RD vs SIP - Risk, Returns, Benefits, Tenure, Comparison, Which is Better Investment

What is RD?

Recurring Deposit (RD) is a type of term deposit where the investors make fixed amounts of deposits every month for a specific tenure. It is offered for periods ranging from 6 months to 10 years. The recurring deposits are very popular among investors for its various benefits like being a low-risk investment, flexibility of term, offering good interest rates, facility of premature withdrawals, etc. Recurring deposit schemes in India are offered by various public & private banks, post offices & other financial institutions. While depositing with NBFCs may offer better returns, most banks carry lower risks.

Features of RD

  1. Tenure of Investment

Recurring Deposits (RD) have investment tenures in the range of 6 months to 10 years, depending upon the offering institution.

2. Rate of Interest

The rate of interest offered on RDs varies across offering institutions. Also, the interest rate is different for varied investment tenures.

3. Premature Withdrawal

Withdrawal from this account is allowed only after it attains maturity. However, if you choose to withdraw the amount before the maturity period, it attracts a premature penalty which varies across banks.

4. Loan Availability

There is also an option to avail a loan against RD. Banks may allow up to 95% of the deposit amount as a loan against deposit used as collateral.

5. Risks

Recurring Deposits (RDs) involve low levels of risks and is considered to be one of the safest modes of investment. However, it is very important to consider the credit ratings of the institutions in case of depositing with NBFCs.

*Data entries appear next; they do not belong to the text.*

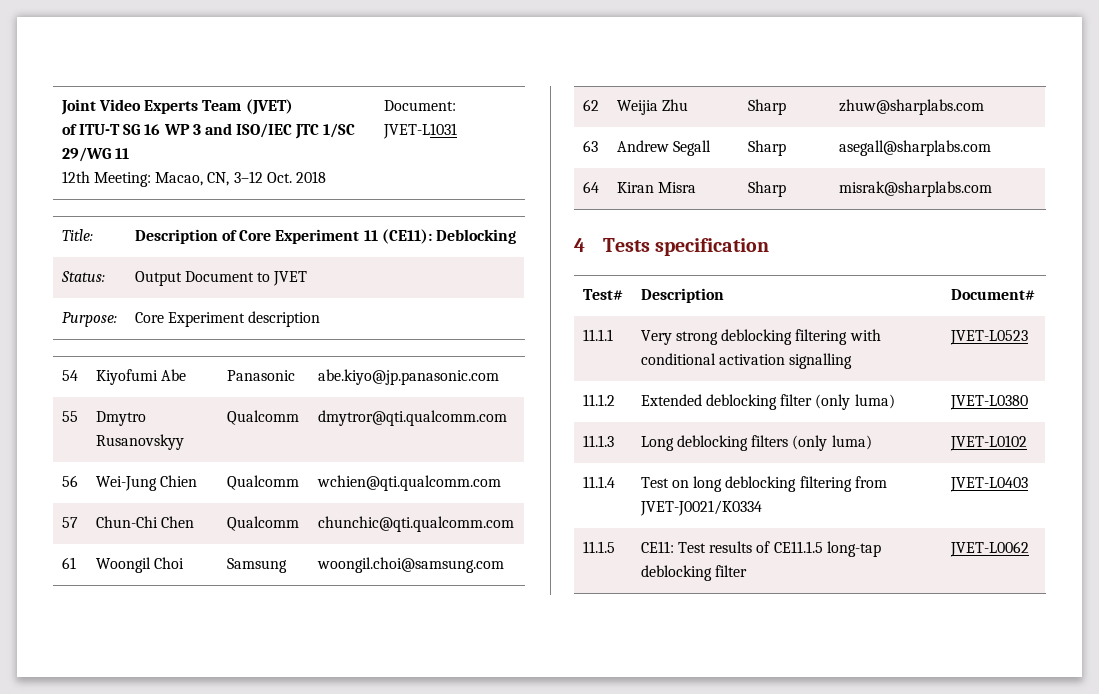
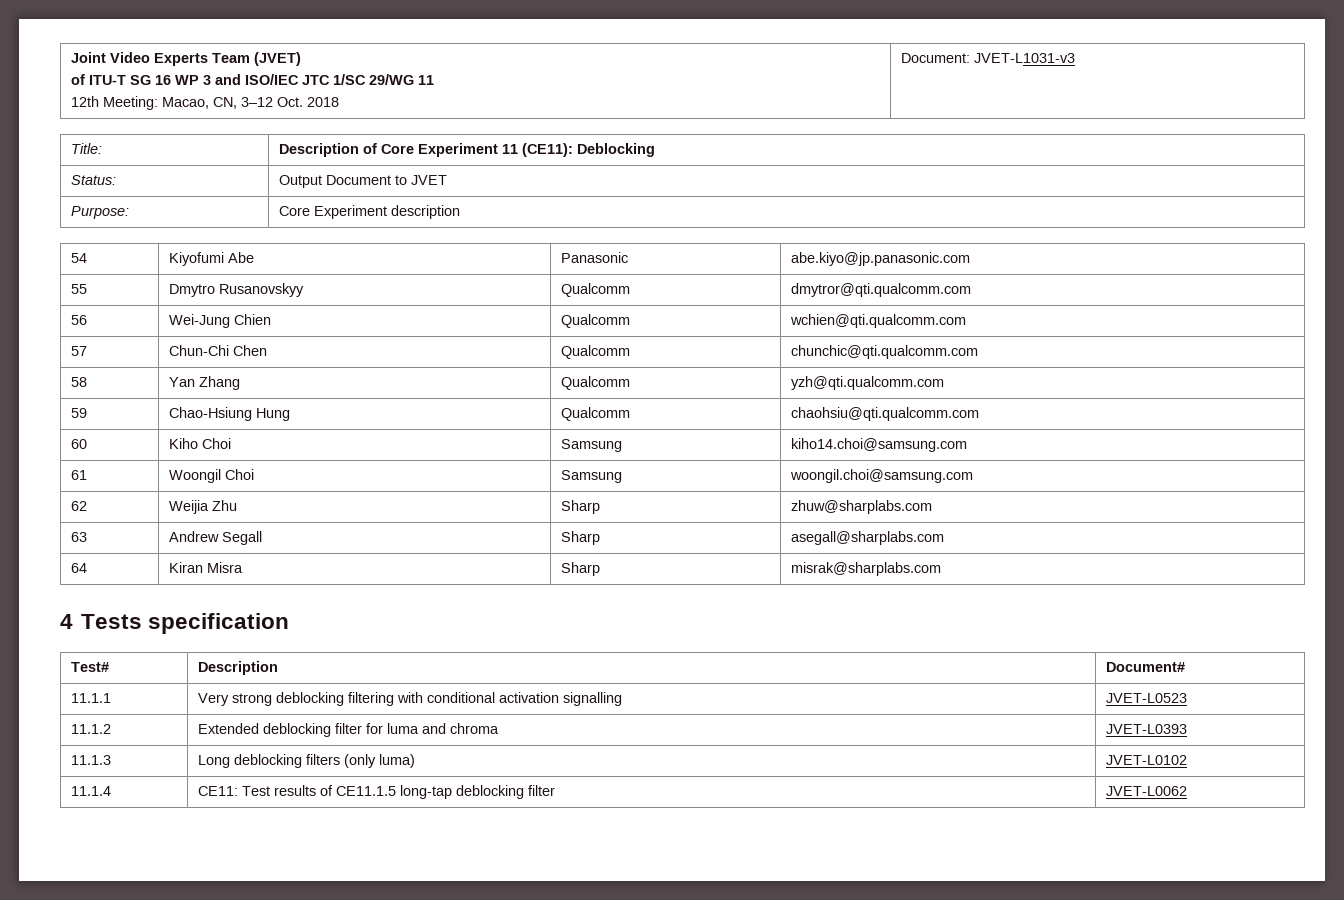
  Joint Video Experts Team (JVET)
  of ITU-T SG 16 WP 3 and ISO/IEC JTC 1/SC 29/WG 11
- 12th Meeting: Macao, CN, 3–12 Oct. 2018 | Document: JVET-L1031
+ 12th Meeting: Macao, CN, 3–12 Oct. 2018 | Document: JVET-L1031-v3
+ 58 | Yan Zhang | Qualcomm | yzh@qti.qualcomm.com
+ 59 | Chao-Hsiung Hung | Qualcomm | chaohsiu@qti.qualcomm.com
+ 60 | Kiho Choi | Samsung | kiho14.choi@samsung.com
- 11.1.2 | Extended deblocking filter (only luma) | JVET-L0380
+ 11.1.2 | Extended deblocking filter for luma and chroma | JVET-L0393
- 11.1.4 | Test on long deblocking filtering from JVET-J0021/K0334 | JVET-L0403
- 11.1.5 | CE11: Test results of CE11.1.5 long-tap deblocking filter | JVET-L0062
+ 11.1.4 | CE11: Test results of CE11.1.5 long-tap deblocking filter | JVET-L0062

6. Partial Withdrawal Facility

Banks do not offer a partial withdrawal facility for Recurring Deposit (RDs). However, post offices do offer a partial withdrawal facility in which a loan of up to 50% of the balance is allowed after 1 year subject to minimal interest, which needs to be paid back in a single shot payment. The interest rate will be applicable as per the prescribed rates at the time of withdrawal.

Also Read: What is Fixed Deposit: Meaning, Interest Rates, Benefits, Risk, Bank FD vs Corporate FD

What is an SIP?

A Systematic Investment Plan (SIP) is a way of investment offered by mutual funds to the investors in which they can make fixed investments at periodic intervals instead of making a lumpsum investment. This way SIPs help to make small contributions for investments as per the investor’s needs & provides a disciplinary approach of investing which could help meet financial goals.

Features of SIP

1. Compounding Effect

When you make investments through SIP and contribute for a long tenure, the SIP benefits are amplified by the compounding effect. The compounding effect ensures that you also earn returns on the returns made on the investment. This way over the long term, an investor is able to build a large corpus for meeting his/her requirements  

2. Rupee Cost Averaging

SIP is known to enable investors to lower down their average cost of investments and cut down the risks linked with market volatilities by being able to invest periodically across the market conditions. This concept is known as rupee cost averaging.

3. Minimum Investment Requirements

SIPs allow investors to make a minimum investment of as low as Rs. 100 or 500, depending upon the schemes..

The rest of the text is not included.